Shared support service centers, as they are officially named, are not department mergers. The complex administrative consolidation process will not involve any layoffs, and is not geared at cost cutting. As part of Operational Excellence, one prong of President Samuel Stanley’s future-oriented initiative Project 50 Forward, these centers’ primary focus and ultimate aim is to tighten up efficiency, essentially utilizing the same staff resources under a different organization.
Under the guidance of Nancy Squires, the dean of the College of Arts and Sciences and a member of the Operational Excellence Steering Committee, shared support service centers are a way in which multiple departments, often those with similar focuses and geographical proximity, can balance out inequalities in staffing and attempt to alleviate the pressure from the inability to fill empty positions by joining together.
The process was done with the help of consulting firm Bain & Company, who left in June after performing data collection and analysis and making recommendations based upon their findings. The hope is that department identities will remain completely intact while workloads will be evened out amid the University’s hiring freeze and continued budget strain. Currently, one shared support service center incorporating Theatre and Art has been implemented with a future goal of including the music department. Two separate centers for the Humanities building are in the planning phases.
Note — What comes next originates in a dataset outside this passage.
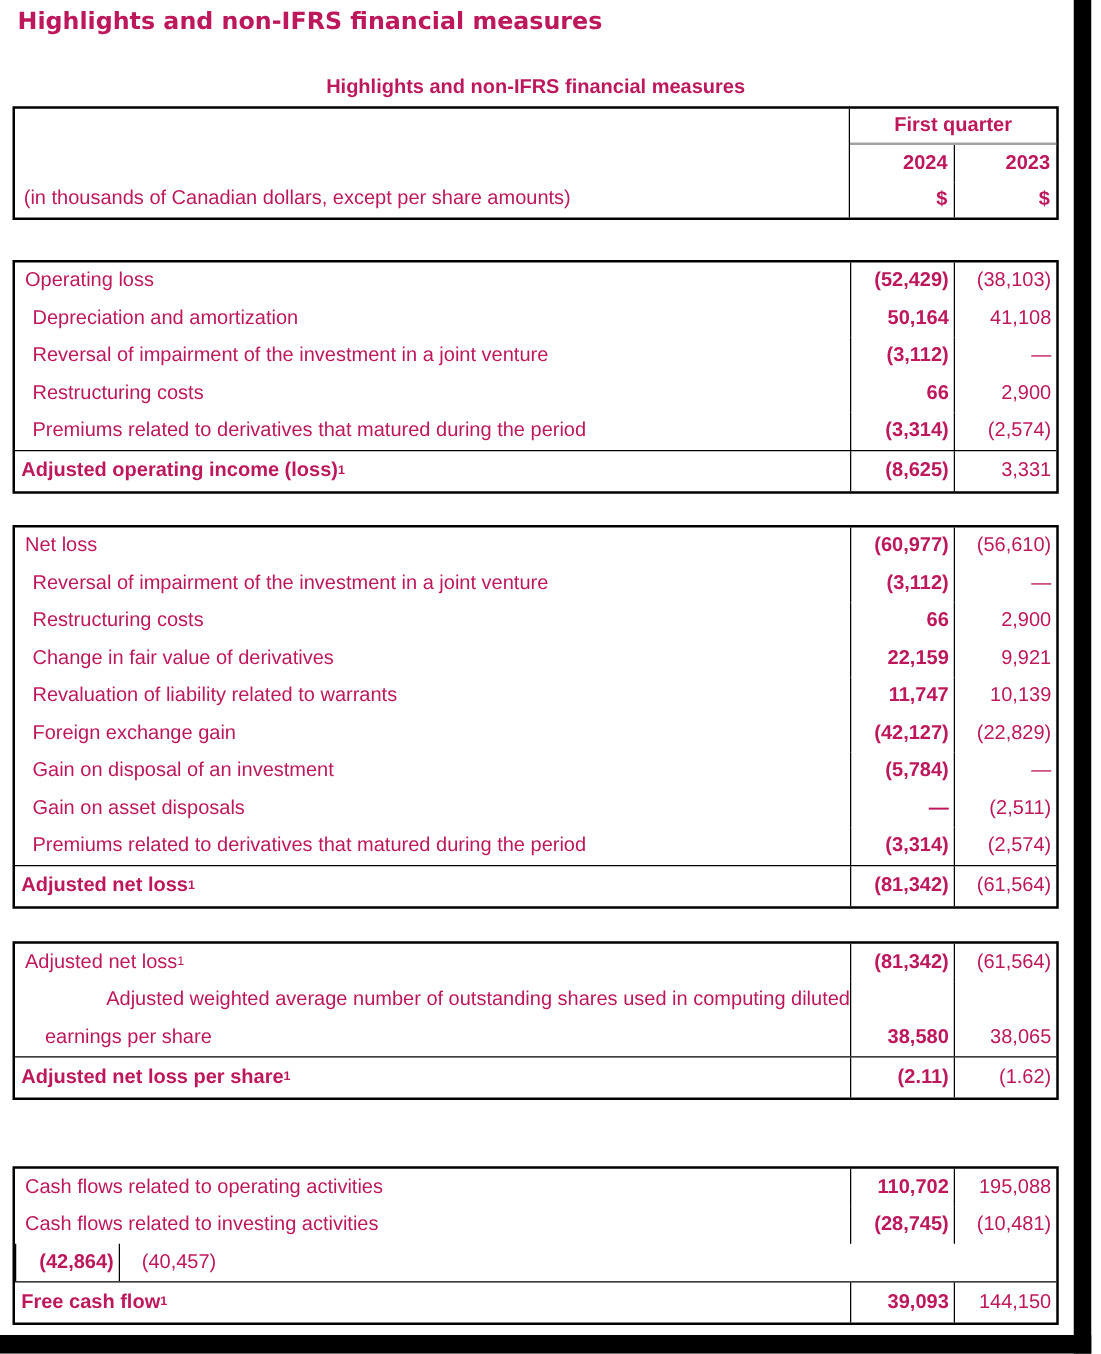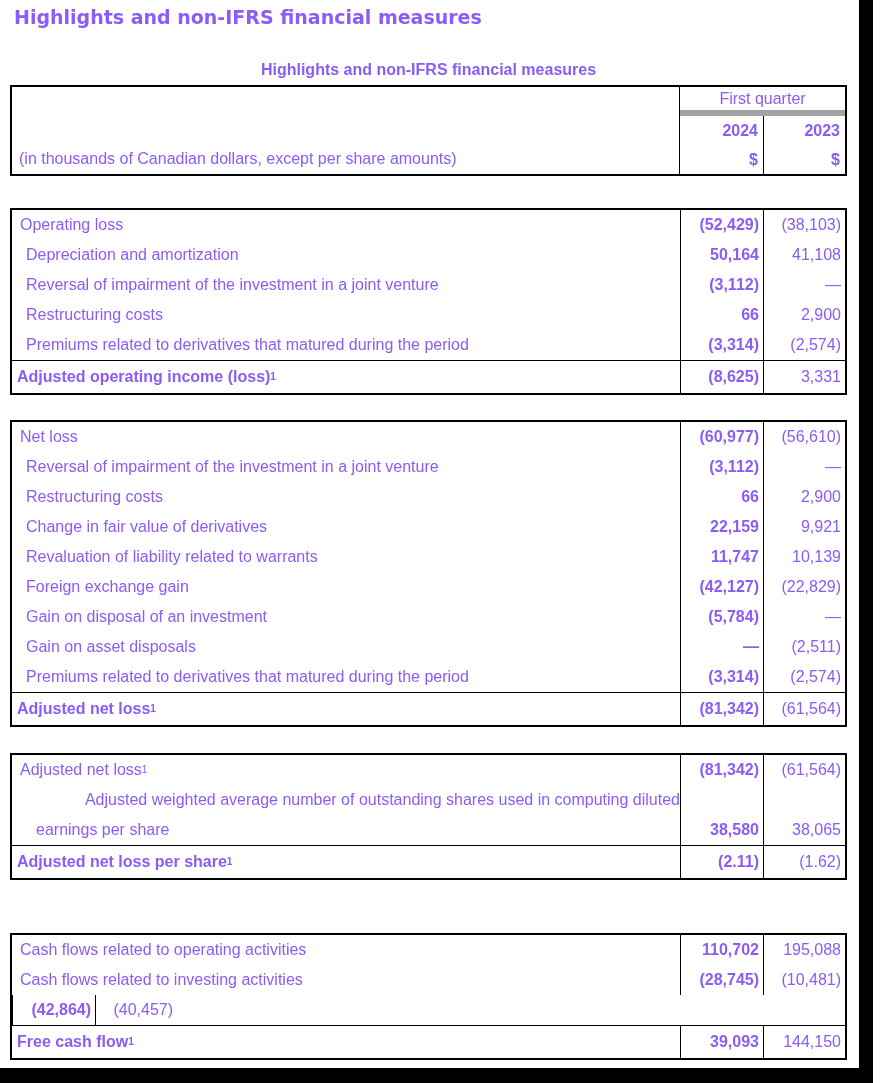"Highlights and non-IFRS financial" .page { color: #8b5cf6 -> #be185d }
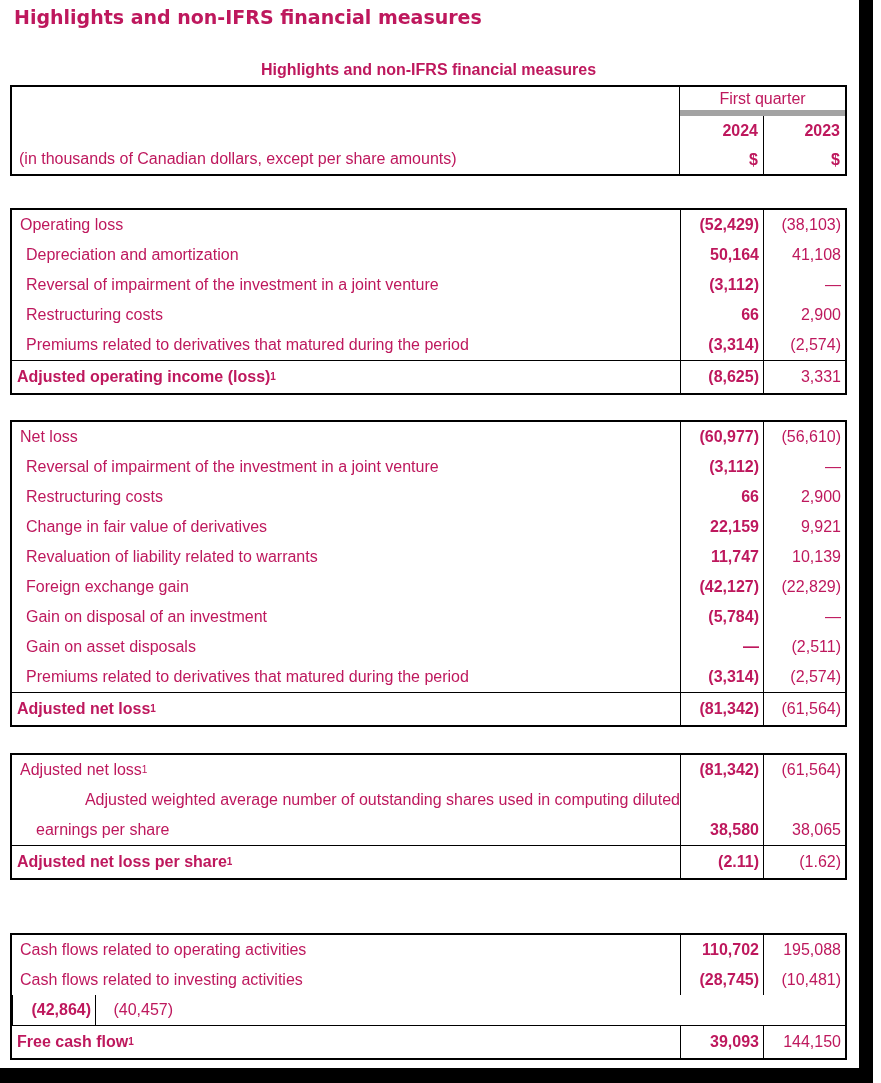"First quarter" .hdr .period-cell { border-bottom: 6px solid #a3a3a3 -> 2px solid #a3a3a3; font-weight: normal -> bold }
“Operational Excellence and the Bain consultants were brought in to deal with the level of budget cut we’ve already have. I believe the figure is $82 million over the last four years,” says Squires. “We have had a great attrition of staff and faculty with no prospects that our budget was going to improve. We had to learn live within our means. That is what it was about.”
With a decrease in budget and departments having already suffered losses in the form of staff retirement and resignation, the goal is to bring expenses down to an equal level. “We’re learning to do things differently so we can delver good services with fewer people,” Squires adds.
This idea and all of its many components has generated a swarm of rumors and misinformation among involved staffs and students—that layoffs, despite Squires’ insistence, are on the horizon, department downsizing and potential elimination are real and growing possibilities and that students and staff alike will be forced under dramatic changes with potential negative consequences.
‘There is no timeline. There’s no plan. This is part of the problem. Nobody really knows what’s going on,” says Fred Walter, head of the University Senate and a member of the Operational Excellence Steering Committee.
But Squires persists that she has no timeline because the needs of specific departments are different, and no plan to implement a center can be done without a successful operation in place. She is also adamant on letting departments staffs draft their own alternative plan in implementing a shared support service center, as she did with Theatre and Art over the summer and plans to do with every potential department involved with the initiative.
Despite a lack of timeline or current deadline for the shared support service centers underway, Squires foresees the Social and Behavior Sciences building is a potential next focus, but that it’s geographical complexities given the number of departments it houses involves an entirely different approach.
“It’s either going to get better, or not at all,” says Squires, who is convinced that no plan would be put forth without assurance that it would in no way diminish support for either staff or students.